Normally you don't concern your self too much with the accuracy of an independent 4-jaw chuck, but when the centerline of the jaws point somewhere other than the centerline of the lathe it is a bit difficult to overlook.

I purchased this 12-inch chuck off of Craigslist a couple of years ago for $50, and it mostly lives in the tool cabinet.  It looked brand new, and I don't think it had ever been on a lathe, it was drilled for use on a rotary table.  I have used it for a couple of non-critical jobs, holding some odd shaped parts, but I normally just use my 3-jaw.

The other day a customer brought in a pinion shaft for a Ford 9 inch rear end, and wanted to use a non-stock bearing on it, some kind of a performance mod.  OK, yeah, I can fit the new bearing to the shaft.  There is no margin for error on this one so out comes the 4-jaw.  So I chuck up the shaft, dial it in with a tenth reading indicator, have it right on 0.  Life is good.... NOT.  I move the carriage down the shaft to indicate another area and the indicator goes off scale. HUH?  I'm pretty sure those two surfaces were factory ground in the same setup so they should in the same plane. The shaft is lined up in the chuck jaws but it's pointing to somewhere other than the tail stock center.  I handed the shaft back to the customer and told him I can't do the job today.

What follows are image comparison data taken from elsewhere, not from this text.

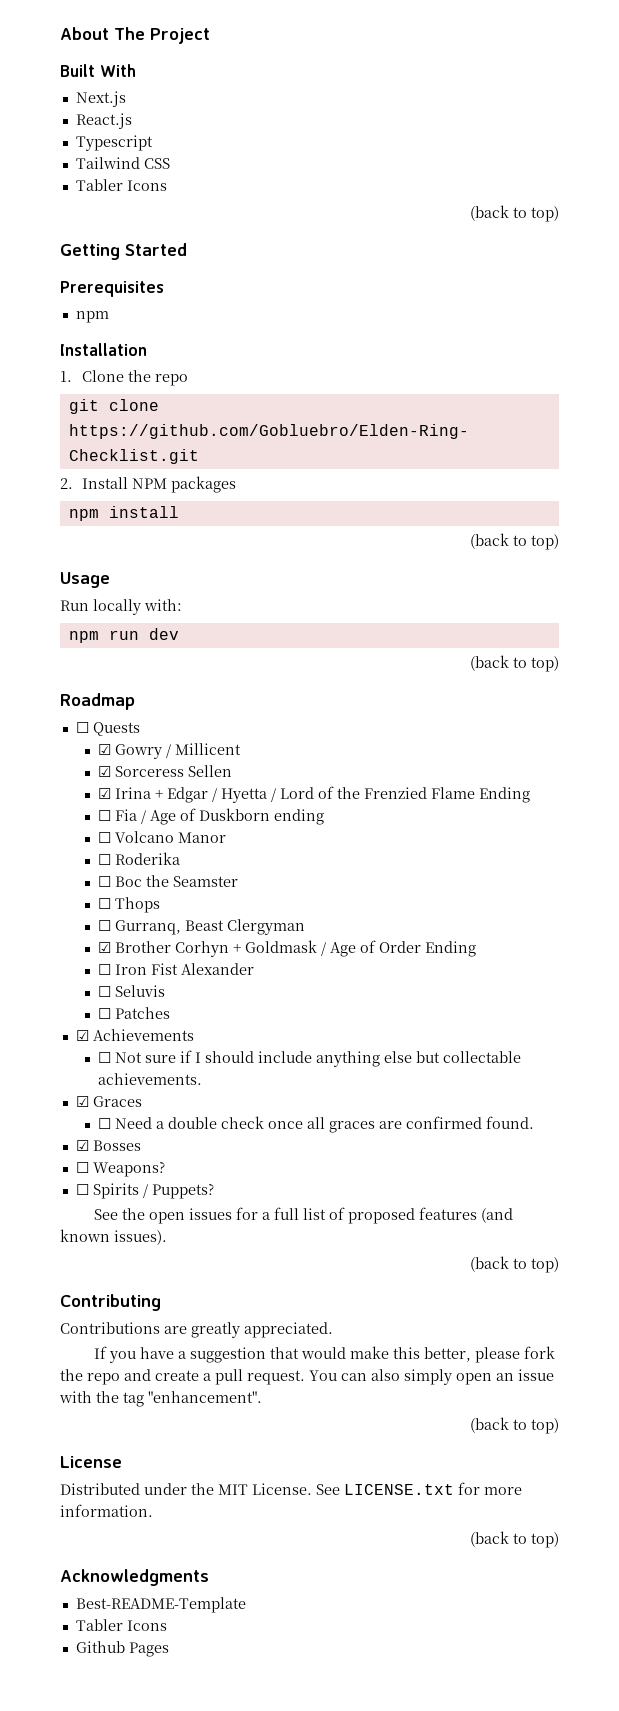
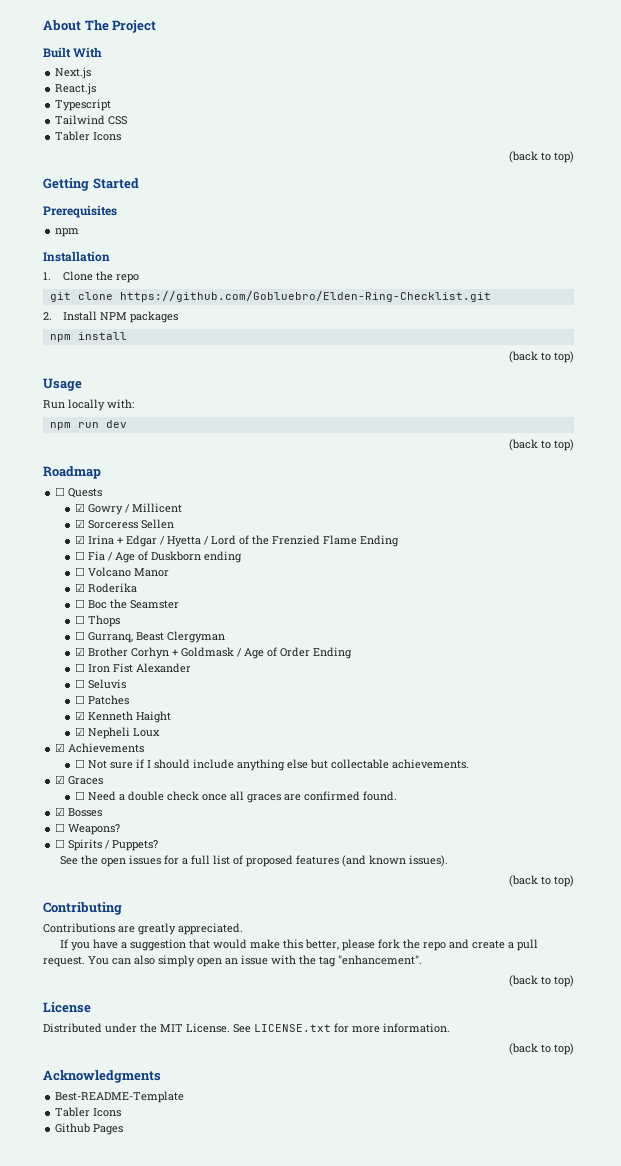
[97,854,111,865] ☐ -> [75,583,86,592] ☑
(170, 1013) none -> [75,711,172,723] [75,727,161,739] // ☑ Kenneth Haight // ☑ Nepheli Loux

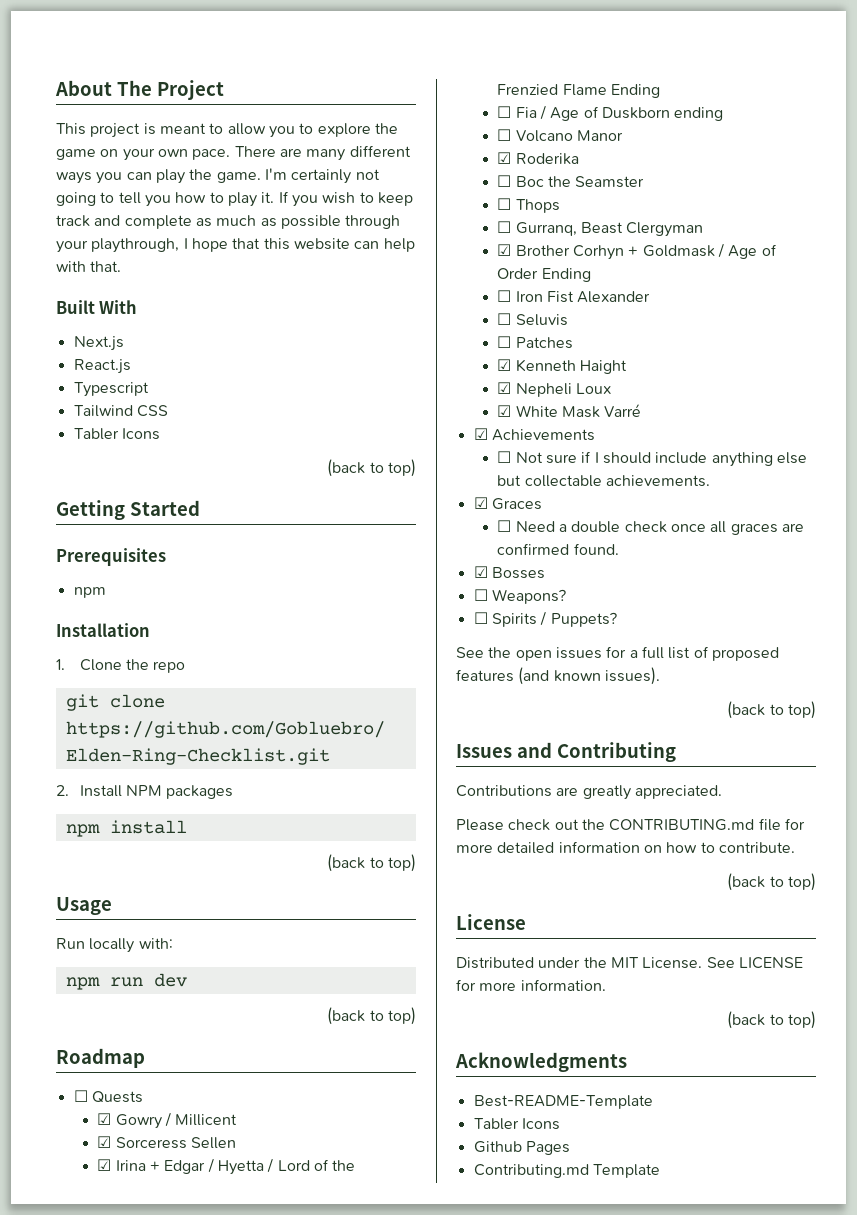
(157, 26) none -> [56,123,398,138] [56,145,411,161] [56,168,380,184] [56,191,413,207] [56,215,401,229] [56,238,415,253] [56,261,122,272] // This project is meant to allow you to explore the game on your own pace. There are many different ways you can play the game. I'm certainly not going to tell you how to play it. If you wish to keep track and complete as much as possible through your playthrough, I hope that this website can help with that.
(161, 732) none -> [497,404,642,418] // ☑ White Mask Varré
(574, 881) none -> [456,742,552,758] Issues and
[59,939,538,951] [43,955,422,967] If you have a suggestion that would make this better, please fork the repo and create a pull request. You can also simply open an issue with the tag "enhancement". -> [456,818,805,831] [456,841,795,854] Please check out the CONTRIBUTING.md file for more detailed information on how to contribute.
[254,1024,331,1032] LICENSE.txt -> [738,957,803,969] LICENSE
(124, 1129) none -> [473,1164,660,1178] // Contributing.md Template

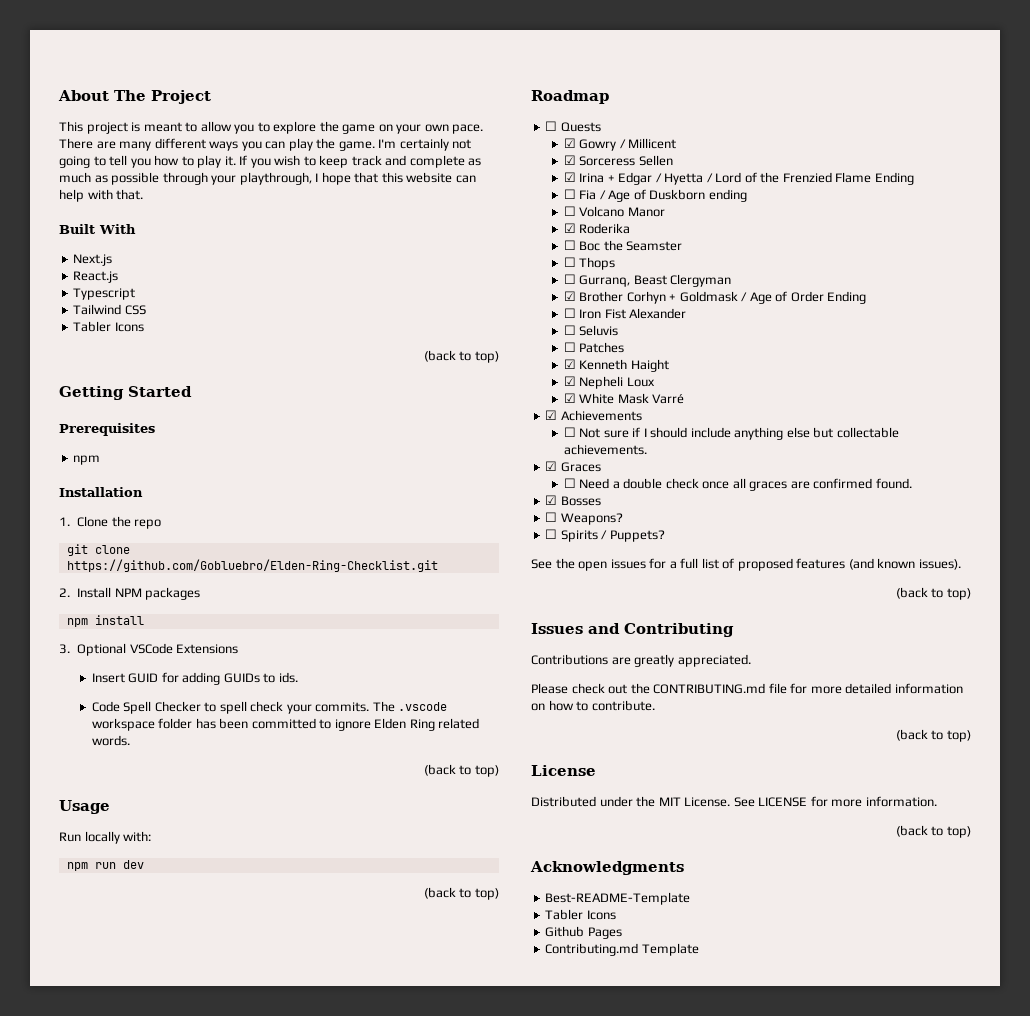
(187, 827) none -> [59,643,239,656] [91,672,298,685] [91,701,448,714] [91,718,480,731] [91,735,130,746] // 3. Optional VSCode Extensions // Insert GUID for adding GUIDs to ids. // Code Spell Checker to spell check your commits. The .vscode workspace folder has been committed to ignore Elden Ring related words.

This chuck is another fine example of work from The Peoples High Precision Chuck Factory #3.  When I bought the chuck it came without a back plate so I ordered one from Enco.  Apparently it was also made in the above factory.  When I got the back plate it seemed to mount OK on the spindle and I fitted it to the chuck.  I was in a hurry and didn’t do a lot of check out as I should have, but I didn’t need to use the chuck right then and had another project to do.

How to fix a chuck.

First I remove the jaws and checked the face runout, a couple of thou out at the outer diameter, OK, no problem.




So just to establish a datum point I took a light cut on the face.





And a light cut on the back outer flange, just to get 2 parallel surfaces.




Showing how I ground the tool for clearance.



Then I removed the back plate and over to the mill for some measuring.




These are the values I got without the 0.010 shim under the left side.  I thought about supporting the chuck on the keys and milling the mounting flange, but decided against it.  I decided that the best way to square everything up is to put the chuck on a shaft in the lathe and square up the mounting surface to the jaws.  .





Next I check the jaw keyways for squareness to the jaw face, not very good but I’m not going to grind them right now.  There is enough straight material to do the machining on the back.








The jaws have always been much too tight in the slots, so I need to fix this first.  This is how far the jaws would push in by hand before they got too tight.  The t-slots are cut tapered in the chuck body, and I don’t have a t-slot cutter that will get in there to clean them up.  So I decided to use an alternate method, not the best, but it will work fine.




Over to the disk sander and hand fit each jaw to a slot.  Just a little bit at a time, work slow and careful.  Don’t want them loose.  Now the fit is good.




OK, mount the chuck up in the lathe on a piece of 1 inch TG&P (Turned, Ground & Polished) SS shaft that I had kicking around.  I chose this because it would fit in the 5C collet chuck (that was also built in the above factory, see the link for more info on that one)  http://www.hobby-machinist.com/show...-D1-4-Cam-Lock?p=211256&viewfull=1#post211256
Yes, that t-slot in face is angled off about 10 degrees or so, another example of fine quality control.




Once I get it zeroed in the z-axis it’s time to check just how far out the mounting surface is….  0.005 TIR.  This pretty much matches the readings I got on the mill.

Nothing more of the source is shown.